| Date | 575 BC |
| Location | Yanling, Henan |
| Result | Jin victory |

Belligerents
- Chu: Jin

Commanders and leaders
- King Gong of Chu: Duke Li of Jin

Strength
- Unknown: Unknown

Casualties and losses
- Unknown: Unknown

= Battle of Yanling =

Battle between the states of Chu and Jin (575 BC)

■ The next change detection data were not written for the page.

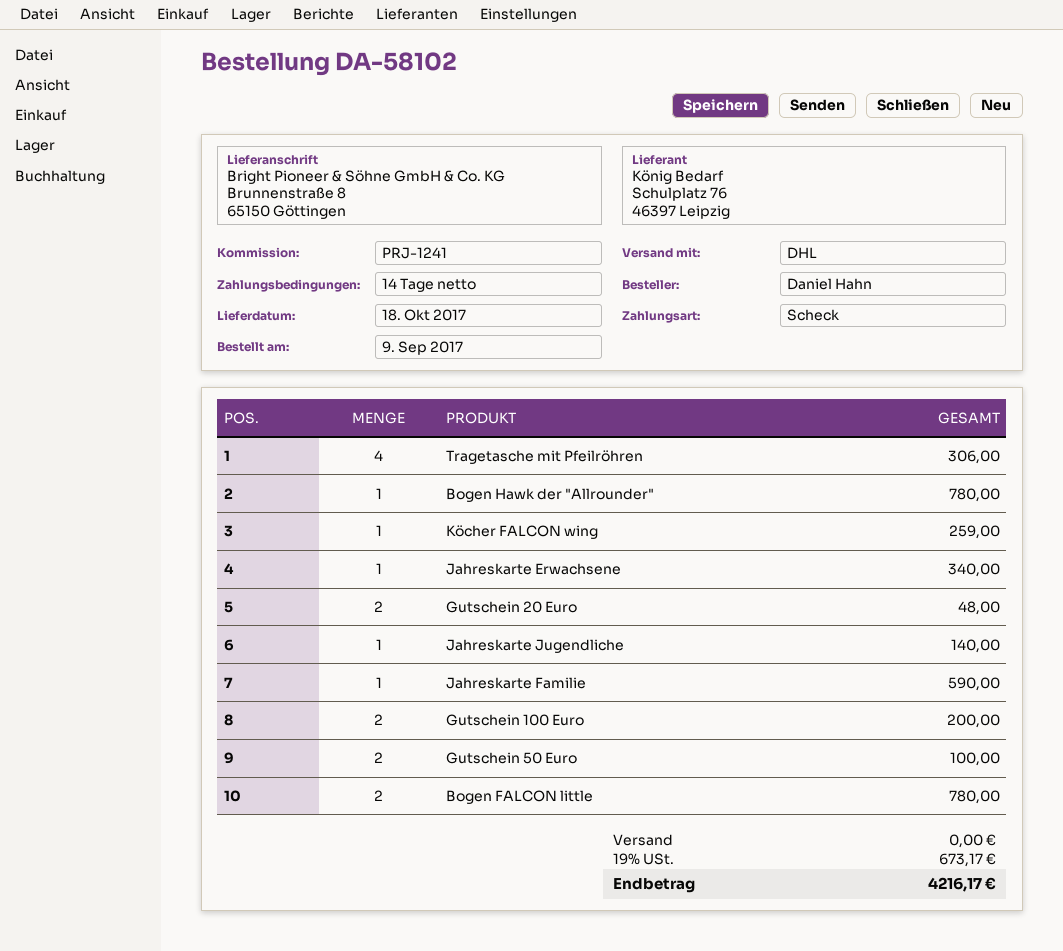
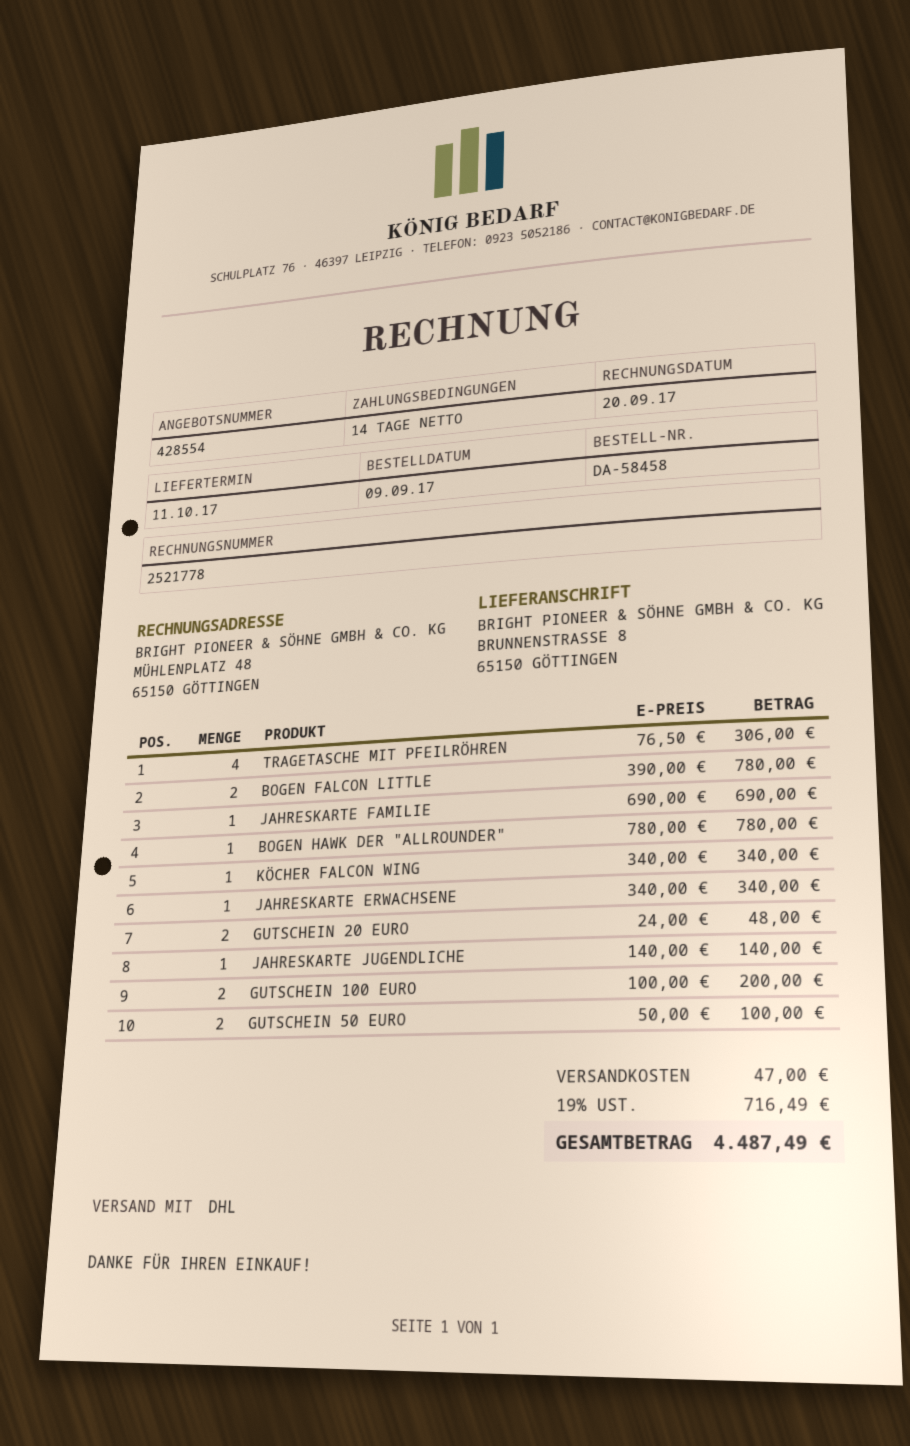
order number: DA-58102 -> DA-58458
delivery date: 2017-10-18 -> 2017-10-11
Köcher FALCON wing: 1 for 259.00 -> 1 for 340.00
Jahreskarte Familie: 1 for 590.00 -> 1 for 690.00
shipping: 0.00 -> 47.00
tax: 19% = 673.17 -> 19% = 716.49
total: 4216.17 -> 4487.49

The Battle of Yanling (鄢陵之戰) was fought in 575 BC between the states of Chu and Jin at Yanling during the Spring and Autumn period of ancient China. On the Jin side, Xi Qi (郤錡) commanded the right wing whilst Luan Shu (欒書) commanded the center with Han Jue (韓厥) on the left . Prior to the battle, Shi Xie wanted to avoid battle on the basis that external enemies are necessary for internal peace. The Chu army had the numerical advantage but with the exception of the King's personal guard, it was in poor condition. The Chu army was also commanded by Zifan (子反) and Zichong (子重), who hated each other. Following Luan Shu's advice, the Jin army took a defensive posture instead of going on the offensive. By dawn the Jin armies were deployed behind a marsh and ditch, which impeded Chu troops. Fen Huang, a Jin officer, pointed out that the best Chu troops in the center were bogged down by the marsh, leaving the flanks to be held only by badly disciplined 'wild tribes of the south'. Jin chariots then charged both Chu flanks, scattering the enemy. They then proceeded to attack the center, which contained the Chu King commanding his troops. Although the Chu King's life was endangered a couple of times, Jin officers let him escape as a sign of respect. However, he was wounded by an arrow and his army was driven back.